Stan is the visionary and guru, Christopher the corporate guy from Ernst and Young and then Monitor, the consulting group. They argue we are living in a world that is like a night club with strobe lighting. A world where the intangibles of marketing and connectivity are the key as everyone can do the left brain stuff of getting the functionality right (viz. all cars work). The book is a thinly disguised list of ways to run a modern business…none the less it raises interesting issues.

  1. Customise every offer

    Porsche says it never makes the same car twice. By customising you get closer to the customer and being able to build a real long term relationship.

  2. Do everything in real time – tomorrow is too late

    Not necessarily. Sometimes delivering faster = worse, less thought through or plain dangerous. But in a global economy a 24/7/365 attitude is demanded and provided as the default service by the most modern.

  3. The emotions matter more than ever they did in differentiation

    Branding matters big time – underpinned by trust, loyalty, prestige, attractiveness (and something I think matters – stories – constant news and buzz – read “Brand Hijack” by Alex Wibberfurth for more.)

  4. The Otis Lift story – technology rules OK

    Sensors in their lifts constantly online tell Otis Control when a lift is about to break down or precisely what needs to done when it’s going to be serviced. Saves time and money for Otis. It improves customer service. Provides a win-win.

  5. E-commerce = telepathy

    That’s what Dell said. Best example of how to leverage data are Amazon and Tesco but no one has yet cracked how to get “real human beings on the act” – the “emotion bit” see above.

  6. We are living in a six lane super highway

    Use to be a two lane no overtaking road. Now it’s a no speed limit monster with producer and consumer each going as fast. Great model.

  7. Work-life and life-life blur

    What they call “bleisure”. No one stops working now but you can be in bed, on the beach, on a horse – people want your brain not your presence.

  8. Give more away

    Be the source of interesting ideas. Knowledge is only powerful if it’s shared. Be the first to pass on what you know.

  9. Create new the whole time

    We live in an “Innovation Age”. Retailers thrive on “new”. Everything that you do has to be renovated, innovated or replaced the whole time.

  10. Moonlight

    Go work for your client, for a retailer, for a TV station, for a magazine for an MP. Do new stuff. Learn. See things from different angles.

  11. Brand yourself

    Because if you do you’ll become more self critical and start to polish up your greatest assets.

  12. Speed is a competitive plus

    Mario Andretti said “if you’re in control you aren’t going fast enough.” Energy and speed of thinking matter because everything is going so fast.

  13. Tear down your firewalls

    Confidentiality is a thing of the past. It’s not what you know but what you do with it that matters.
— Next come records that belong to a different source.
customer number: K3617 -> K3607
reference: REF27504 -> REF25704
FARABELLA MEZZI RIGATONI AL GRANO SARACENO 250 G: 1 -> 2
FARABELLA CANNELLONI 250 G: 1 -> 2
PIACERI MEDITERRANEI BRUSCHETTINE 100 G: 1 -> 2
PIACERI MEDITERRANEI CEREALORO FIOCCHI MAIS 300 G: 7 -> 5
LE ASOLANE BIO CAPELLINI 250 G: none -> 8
If you want to be seen as transparent (doesn’t everyone?) don’t hide stuff.

  14. From market share to share of throat (for instance)

    Coca-Cola found seeing themselves as small in the drinks market as opposed to vast in the Cola market a greater stimulant to growth activity.

  15. Big and small (at the same time)

    Big gives you scale and wriggle room but the best will always act small…service like a small company, reach and systems of a big company.

  16. Don’t plan – adapt

    Old fashioned Alpha Male hugely detailed 3 year plans are a thing of the past. Broad simple plans constantly changed are right for today.

  17. Innovation never starts with the customer

    The consumer knows what they know but seldom speculates – if you’d asked what the consumer wanted in the 1880s they’d have said a faster horse that pooed less.

  18. Churn is good

    The places to worry about are those where there’s no change. People, products, ideas. Change is good.

  19. If things aren’t moving they are asleep or dead

    As is momentum.  One of the hardest things to achieve…if you’ve got it you can steer, change direction, overtake etc. Another way of seeing this is what doesn’t move – idle machinery, inventory, lazy employees, money in the bank is costing you.

  20. The real premium is on the word “attention”

    In a world of white noise getting attention is hard. (John O’Toole said – “when producing advertising think of yourself as the uninvited guest in a prospect’s living room who has the magical power to make you disappear instantly.”) Attention is the greatest scarce global resource.